Data for processing section start

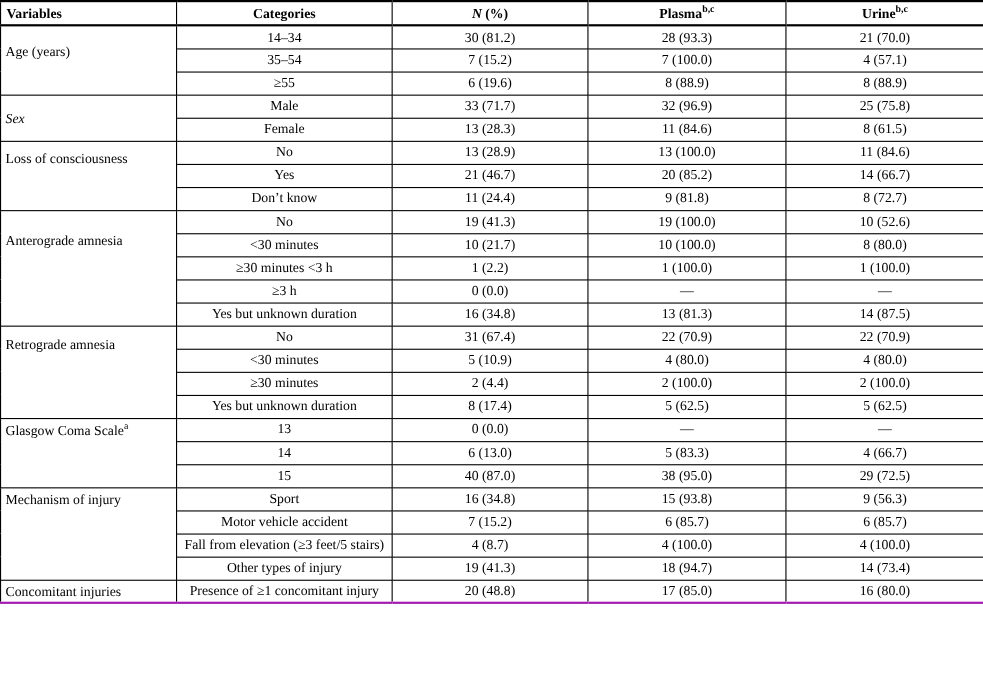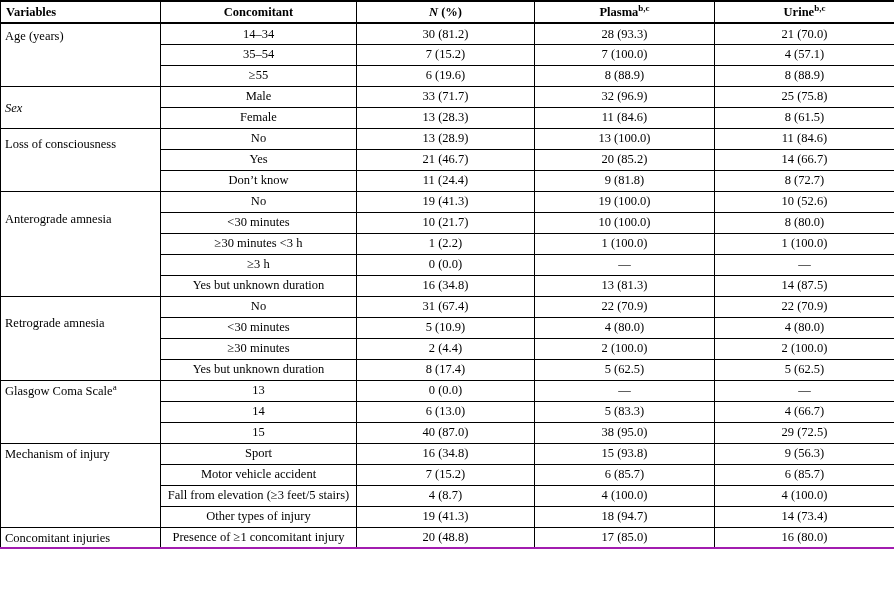--- a/index.html
+++ b/index.html
@@ -86,7 +86,7 @@
     <thead>
       <tr>
         <th class="th-var">Variables</th>
-        <th>Concomitant</th>
+        <th>Categories</th>
         <th><span class="ital">N</span> (%)</th>
         <th>Plasma<sup>b,c</sup></th>
         <th>Urine<sup>b,c</sup></th>

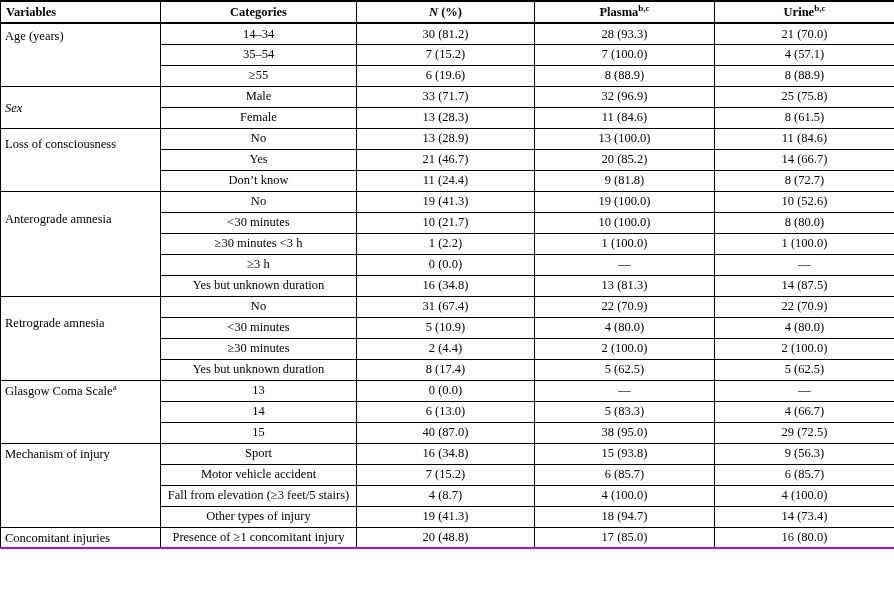--- a/index.html
+++ b/index.html
@@ -94,7 +94,7 @@
     </thead>
     <tbody id="table-body">
         <tr class="grp-start">
-          <td class="cell-var" rowspan="3" style="vertical-align: top; padding-top: 5px; font-family: Liberation Serif, serif;">Age (years)</td>
+          <td class="cell-var" rowspan="3" style="vertical-align: top; padding-top: 16px; font-family: Liberation Serif, serif;">Age (years)</td>
           <td class="cell-cat">14–34</td>
           <td class="cell-num">30 (81.2)</td>
           <td class="cell-num">28 (93.3)</td>

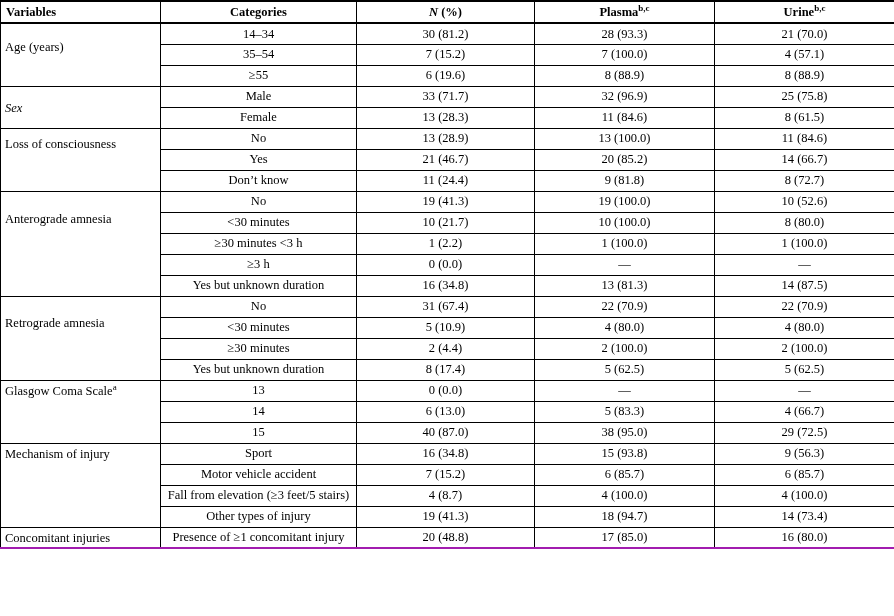--- a/index.html
+++ b/index.html
@@ -176,7 +176,7 @@
           <td class="cell-num">14 (87.5)</td>
         </tr>
         <tr class="grp-start">
-          <td class="cell-var" rowspan="4" style="vertical-align: top; padding-top: 19px;">Retrograde amnesia</td>
+          <td class="cell-var" rowspan="4" style="vertical-align: top; padding-top: 9px;">Retrograde amnesia</td>
           <td class="cell-cat">No</td>
           <td class="cell-num">31 (67.4)</td>
           <td class="cell-num">22 (70.9)</td>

Data for processing section end

→ **Work to be completed**: Which lines above include the string "Serif"? Show them.

→ **Completed task**:
-          <td class="cell-var" rowspan="3" style="vertical-align: top; padding-top: 5px; font-family: Liberation Serif, serif;">Age (years)</td>
+          <td class="cell-var" rowspan="3" style="vertical-align: top; padding-top: 16px; font-family: Liberation Serif, serif;">Age (years)</td>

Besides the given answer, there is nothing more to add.